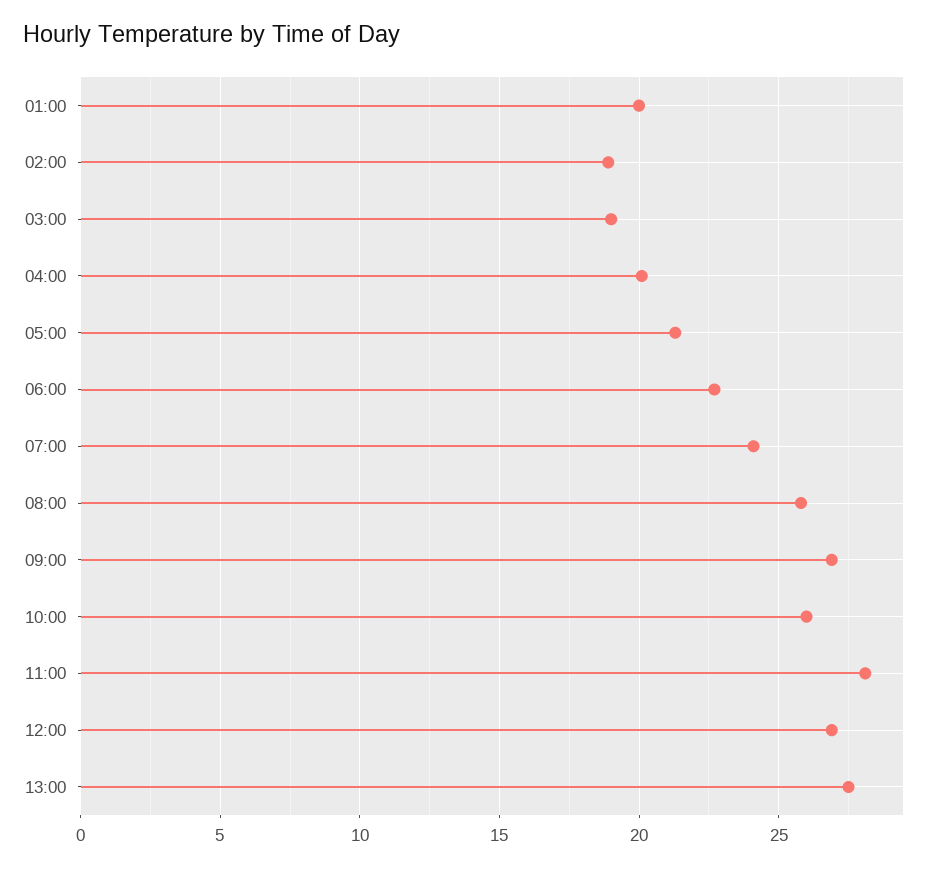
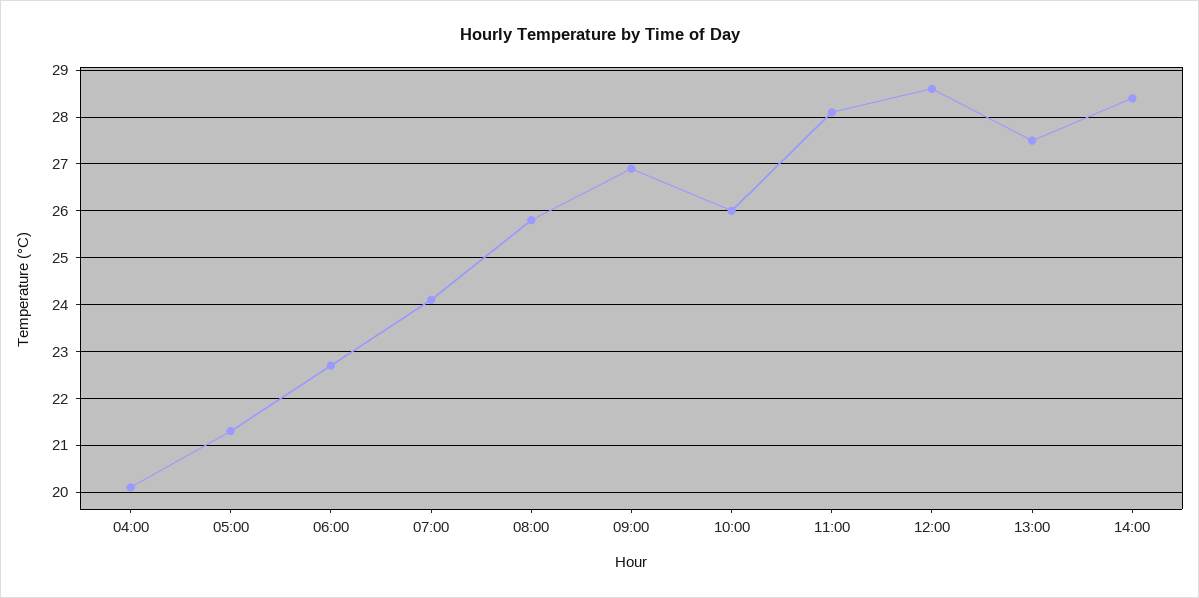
01:00: 20 -> none
02:00: 19 -> none
03:00: 19 -> none
12:00: 27 -> 28.5
14:00: none -> 28.5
----------
*TASK OBJECTIVE:* Excluding every picture, write out each record word for word.

*EXERCISE RESULT:*
01:00: 20 -> none
02:00: 19 -> none
03:00: 19 -> none
12:00: 27 -> 28.5
14:00: none -> 28.5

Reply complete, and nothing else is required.